Иллюстрации: LazySeal

Примечания

  1. Надир: направление, указывающее непосредственно вниз под конкретным местом, то есть это одно из двух вертикальных направлений, ортогональных к горизонтальной плоскости в данной точке. Противоположное надиру направление называется зенитом. Иногда слово используется также в переносном смысле для обозначения самой низкой точки душевного состояния человека, или качества его профессиональной деятельности.
  2. Одористический – термин, обозначающий нечто, имеющее отношение к обонянию, запахам.
  3. Gaudium Magnum: (лат.) «радость великая». Часть формулы, возвещающей о том, что избран новый папа римский.
  4. Фон Линне: Карл Линнéй, также известен, как Карл фон Линне (1707—1778) — шведский естествоиспытатель и врач; создатель ещё при жизни принёсшей ему всемирную известность единой системы классификации растительного и животного мира.
  5. Cervus elaphus barbarus: один из подвидов благородного оленя.
  6. Пóтлач: традиционная праздничная церемония демонстративного обмена дарами североамериканских индейцев. Главная цель потлача —налаживание общественных связей.

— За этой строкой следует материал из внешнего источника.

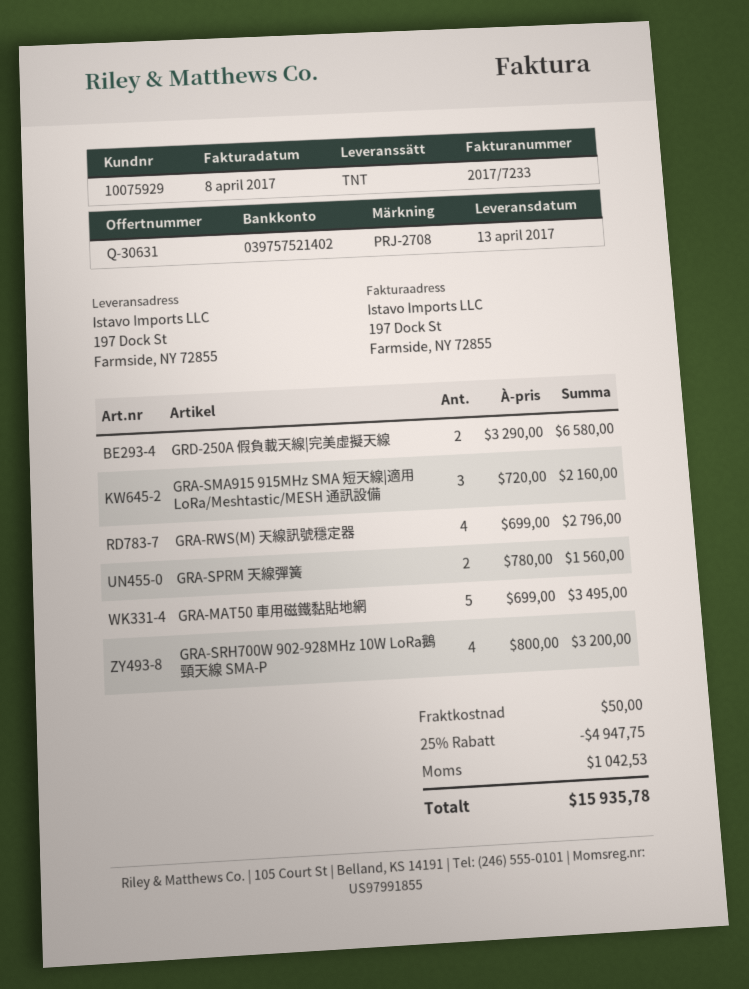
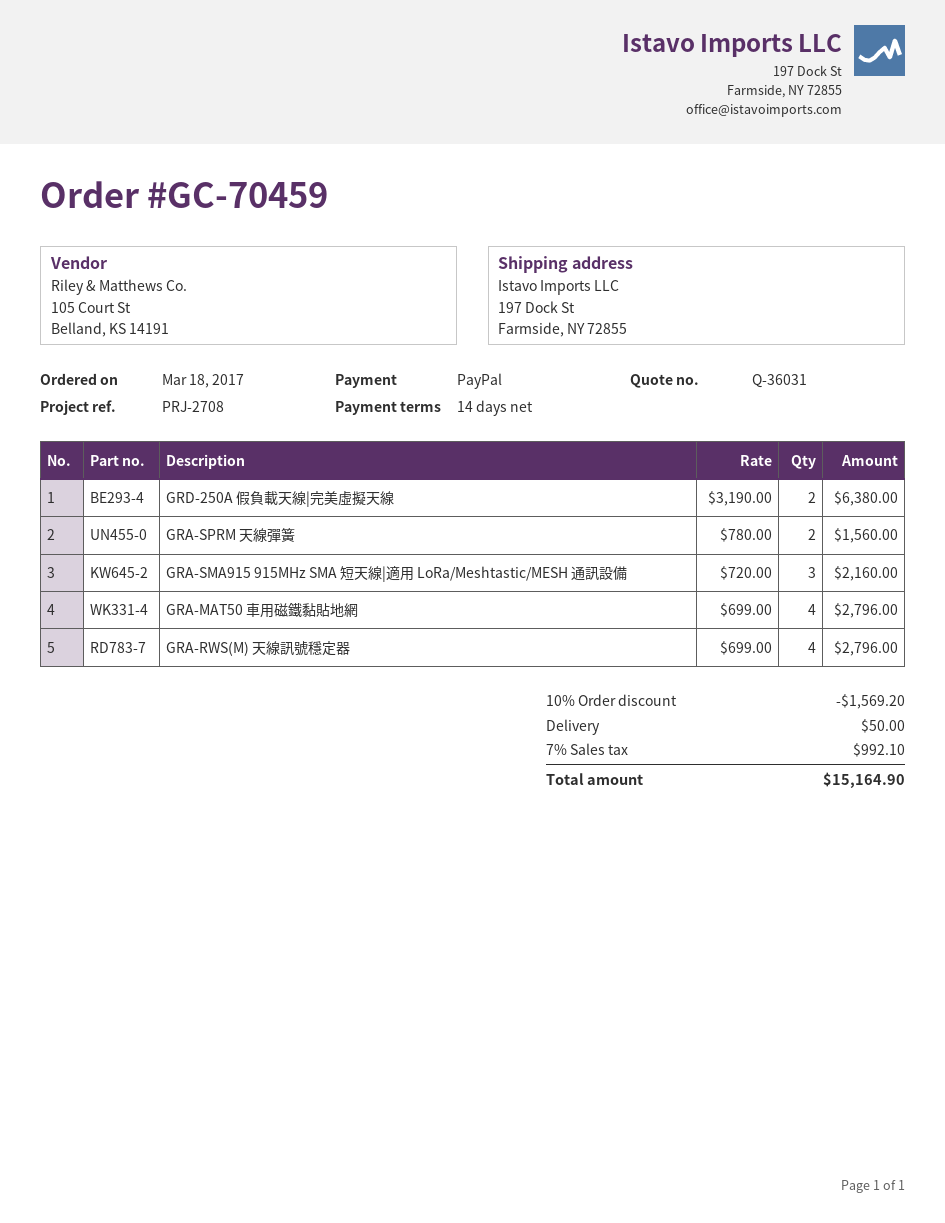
quote number: Q-30631 -> Q-36031
GRD-250A 假負載天線|完美虛擬天線: 2 x 3290.00 = 6580.00 -> 2 x 3190.00 = 6380.00
GRA-MAT50 車用磁鐵黏貼地網: 5 x 699.00 = 3495.00 -> 4 x 699.00 = 2796.00
GRA-SRH700W 902-928MHz 10W LoRa鵝頸天線 SMA-P: 4 x 800.00 = 3200.00 -> none
discount: 25% = 4947.75 -> 10% = 1569.20
tax: 1042.53 -> 992.10
total: 15935.78 -> 15164.90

  7. Бустрофедон: способ письма, при котором направление письма чередуется в зависимости от чётности строки, то есть если первая строка пишется слева направо, то вторая — справа налево, третья — снова слева направо и т. д. Это движение напоминает движение быка с плугом на поле.
  8. Lo tignov: (иврит) – «Не укради!». Восьмая заповедь т.н. декалога — десяти основных законов, которые, согласно Пятикнижию, были даны Моисею самим Богом на горе Синай.
  9. Hai gynaikes en tais ekklesiais sigatosan: (др.-греч.) «А женщины пусть молчат в церквах». Фрагмент первого послания ап. Павла к коринфянам.
  10. Ed introibo ad altarem venditoris: (лат.) — «И подойду к алтарю торгаша». Переиначивание латинской литургической формулы. Также встречается в каноническом варианте в «Улиссе» Д. Джойса, однако тоже используется Быком Маллиганом в ироническом ключе.
  11. In octavo — популярный книжный формат.
  12. Многомудрый немец: зд.: Густав Меншинг, 1901—1978, западногерманский религиовед.
  13. Цитируется первая часть высказывания Гераклита, полностью звучащая так: «На входящих в те же самые реки притекают в один раз одни, в другой раз другие воды» (Potamoisi toisin autoisin embainousin, hetera kai hetera hudata epirrei).
  14. Венедикт Василич: зд. Венедикт Ерофеев, автор знаменитой поэмы «Москва-Петушки».